I mapped almost 5000 CVs to 20 jobs

The Problem

After some works in text processing and NLP, I had this client who needed to map around 5k CVs to the jobs. Those CVs were related to ship crew jobs, like Captain, Chef, Engineer, etc. So, it was a tough ask to understand the domain, and create a proper dataset for the problem. Also, because this project demanded to be end-to-end, from design to deployment, there were quite a lot of challanges I faced during it’s development.

The Solution

The first thing I decided was to create the backend using django. It’s ORM feature and ease of use made it a no-brainer. I quickly came up with the models as below:


class CV(models.Model):
    name = models.CharField(max_length=100, blank=True, null=True)
    document = models.FileField(upload_to='cvs/')
    uploaded_at = models.DateTimeField(auto_now_add=True)
    text_from_doc = models.TextField(blank=True, null=True)
    drive_url = models.CharField(max_length=255, blank=True, null=True)
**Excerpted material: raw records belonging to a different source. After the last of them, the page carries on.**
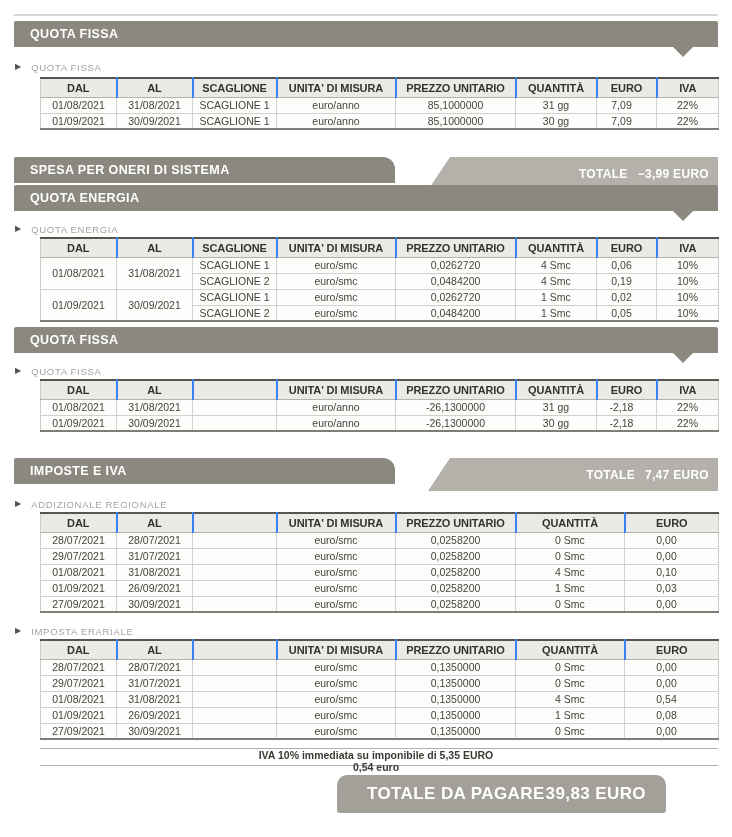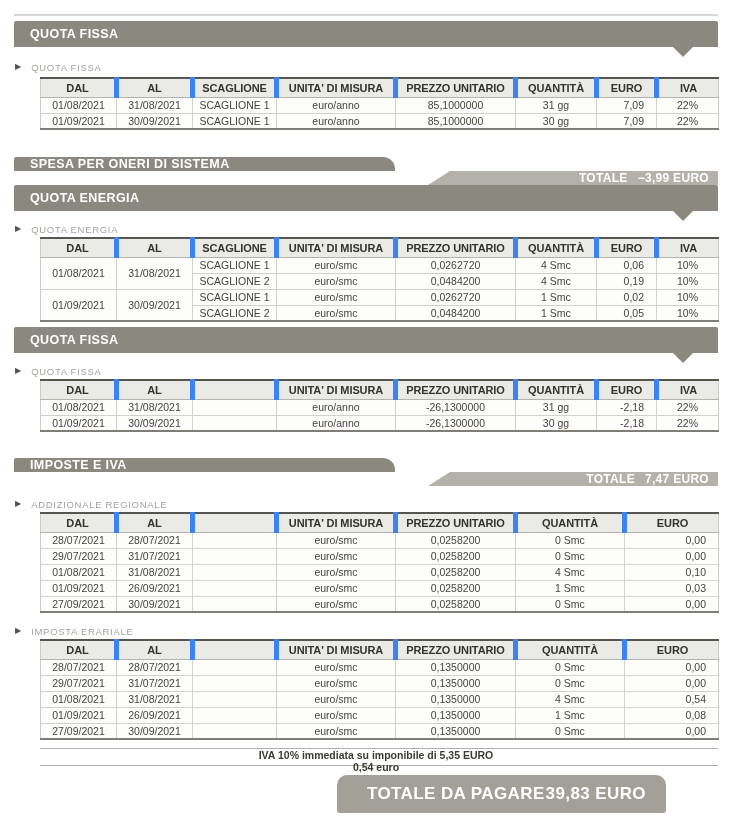--- a/index.html
+++ b/index.html
@@ -78,7 +78,7 @@
     background:#eaeae6; color:#34332e; font-weight:bold;
     font-size:11px; letter-spacing:-0.1px;
     height:19px; text-align:center;
-    border-right:5px solid #3b82f6;
+    border-right:2px solid #3b82f6;
     border-bottom:1px solid #b4b2ad;
     padding:0 2px; overflow:hidden; white-space:nowrap;
   }

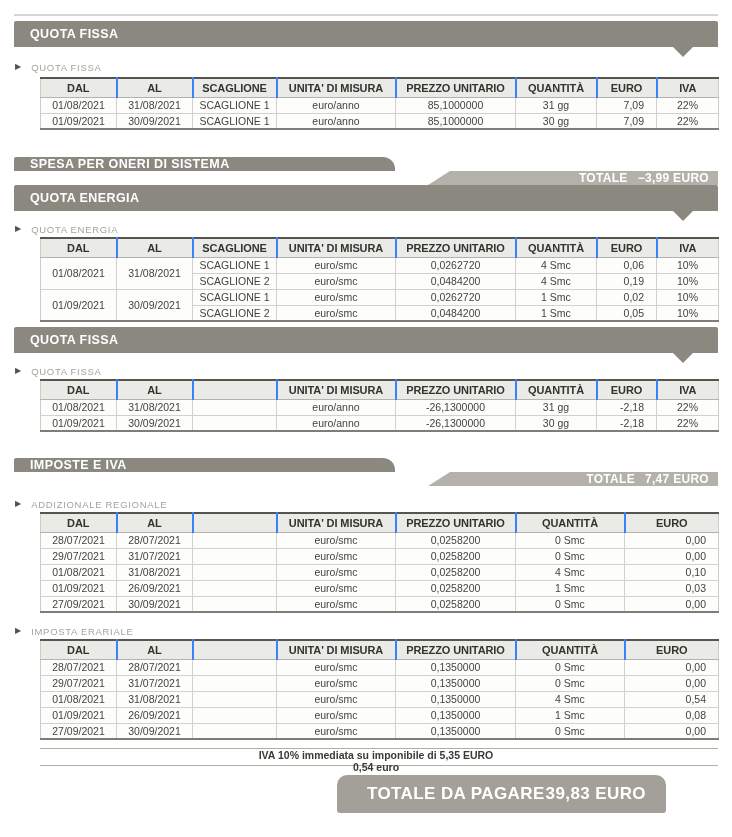--- a/index.html
+++ b/index.html
@@ -91,7 +91,7 @@
     overflow:hidden; white-space:nowrap;
   }
   th:last-child, td:last-child { border-right:none; }
-  td.col-euro { text-align:right; padding-right:12px; }
+  td.col-euro { padding-right:12px; }
   
   .t8 col:nth-child(1){width:76px}.t8 col:nth-child(2){width:76px}
   .t8 col:nth-child(3){width:84px}.t8 col:nth-child(4){width:119px}

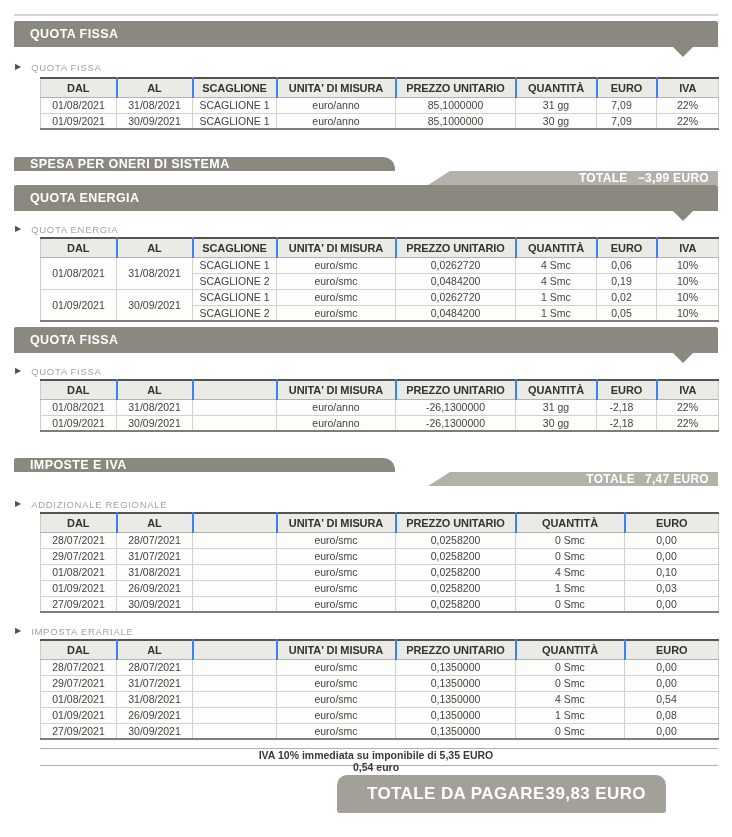--- a/index.html
+++ b/index.html
@@ -40,7 +40,7 @@
   }
 
   
-  .splitbar { display:flex; width:704px; height:26px;flex-direction:column; }
+  .splitbar { display:flex; width:704px; height:26px; }
   .splitbar-left {
     width:381px; height:26px; background:#8b8880;
     display:flex; align-items:center; padding-left:16px;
class Candidate(models.Model):
    name = models.CharField(max_length=100, blank=True, null=True)
    cv = models.ForeignKey(CV, on_delete=models.CASCADE)

class Match(models.Model):
    candidate = models.ForeignKey(Candidate, blank=True, null=True, on_delete=models.CASCADE, related_name='candidate')
    job = models.ForeignKey(Job, blank=True, null=True, on_delete = models.CASCADE, related_name='job')
    score = models.FloatField(null=True, blank=True, default=0.0)
    top_keywords = models.TextField(null=True, blank=True)
    current_position = models.ForeignKey(Job, blank=True, null=True, on_delete=models.CASCADE, related_name='current_job')
    email = models.CharField(null=True, blank=True, max_length=50)
    phone = models.CharField(null=True, blank=True, max_length=50)
    nationality = models.CharField(null=True, blank=True, max_length=50)
    notes = models.TextField(null=True, blank=True)
    salary = models.CharField(null=True, blank=True, max_length=50)
    qualifications = models.TextField(null=True, blank=True)
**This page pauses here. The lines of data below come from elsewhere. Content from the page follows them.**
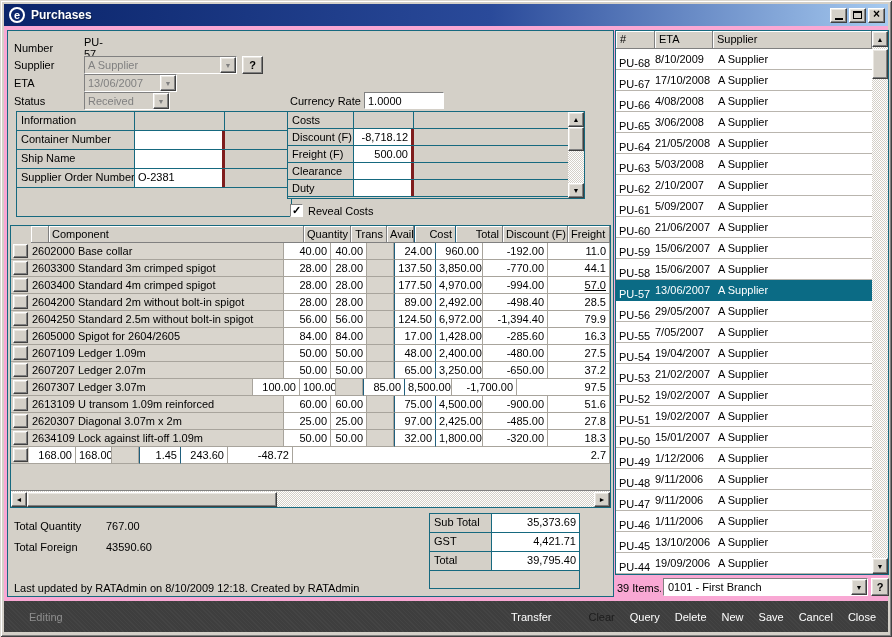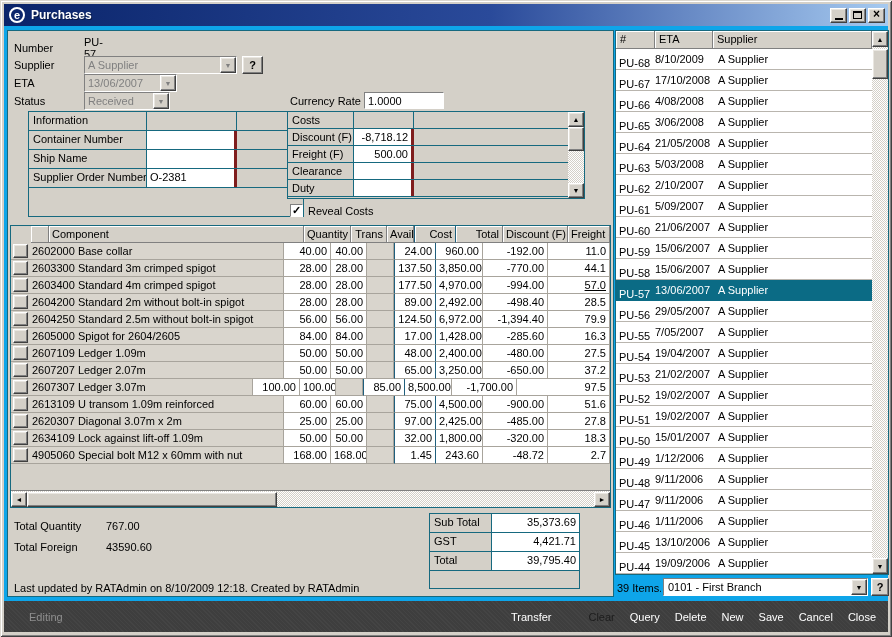--- a/index.html
+++ b/index.html
@@ -26,7 +26,7 @@
   .glyph-max { width:9px; height:8px; border:1px solid #000; border-top-width:2px; }
   .glyph-close { font-size:12px; font-weight:bold; line-height:10px; margin-top:-2px; }
 
-  .client { position:absolute; left:4px; top:26px; right:4px; bottom:36px; background:#0ea5e9; }
+  .client { position:absolute; left:4px; top:26px; right:4px; bottom:36px; background:#f9a8d4; }
 
   
   .teal-box { border:1px solid #16697f; }

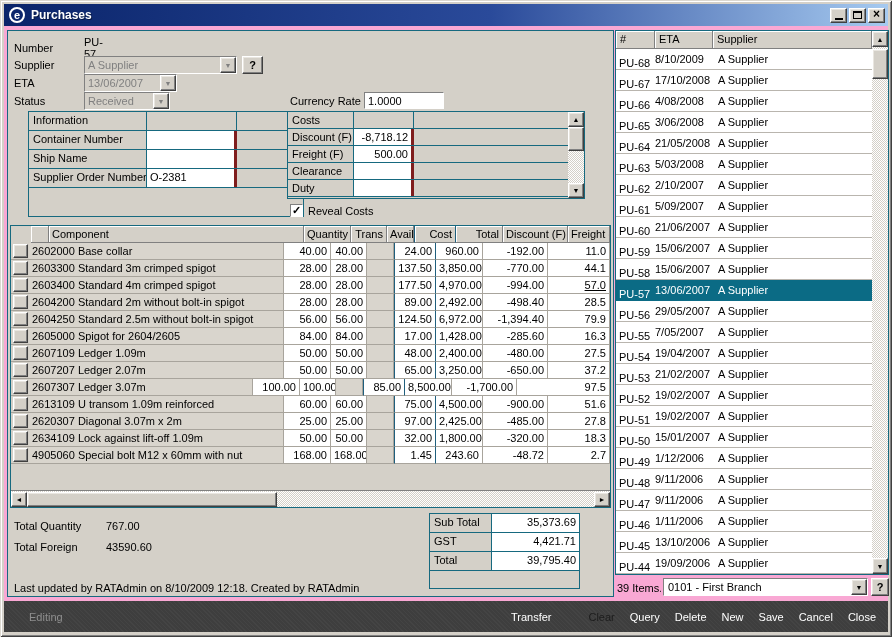--- a/index.html
+++ b/index.html
@@ -64,7 +64,7 @@
     white-space:nowrap; overflow:hidden; }
   .grp-val.num { text-align:right; }
 
-  #info-box { left:20px; top:80px; width:276px; height:106px; }
+  #info-box { left:8px; top:80px; width:276px; height:106px; }
   #info-box .grp-label { width:118px; }
   #info-box .grp-val { width:90px; }
   #info-box .grp-hcell.h1 { width:118px; } #info-box .grp-hcell.h2 { width:90px; }

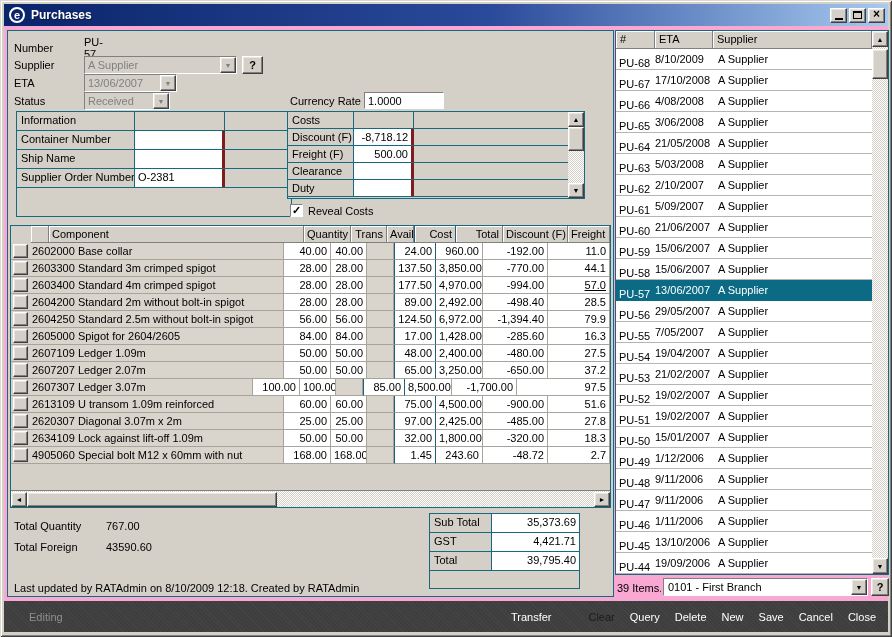--- a/index.html
+++ b/index.html
@@ -463,7 +463,6 @@
                 <div class="t-btncell">
                   <div class="row-btn raised"></div>
                 </div>
-                <div class="t-cell c-gray" style="width: 255px;">4905060 Special bolt M12 x 60mm with nut</div>
                 <div class="t-cell c-white num" style="width: 47px;">168.00</div>
                 <div class="t-cell c-white num" style="width: 36px;">168.00</div>
                 <div class="t-cell c-gray" style="width: 27px;"></div>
These models were designed keeping in mind that that the client may make feature requests regarding the models. These ones are pretty straightforward, CV model for the CV doc, Candidate for the applicant, and Match model has more importance than others here because the client wanted me to display score and candidate details in the match page of the admin.

I, then started with the big picture on what the components of the project would look like. I quickly came up with these:

Parsing the CV docs and Text Processing

Yes, text extraction has come a long way these days. But the struggle was real when I had to deal with too graphic or styled texts. My tool of choice for text extraction in such use cases is Apache Tika. It is fast, scalable and works like a charm.

form tika import parser
file_data = parser.from_file(file_path)

Another thing to note is that there were serveral CVs for the same candidate. So, I had to filter them as well.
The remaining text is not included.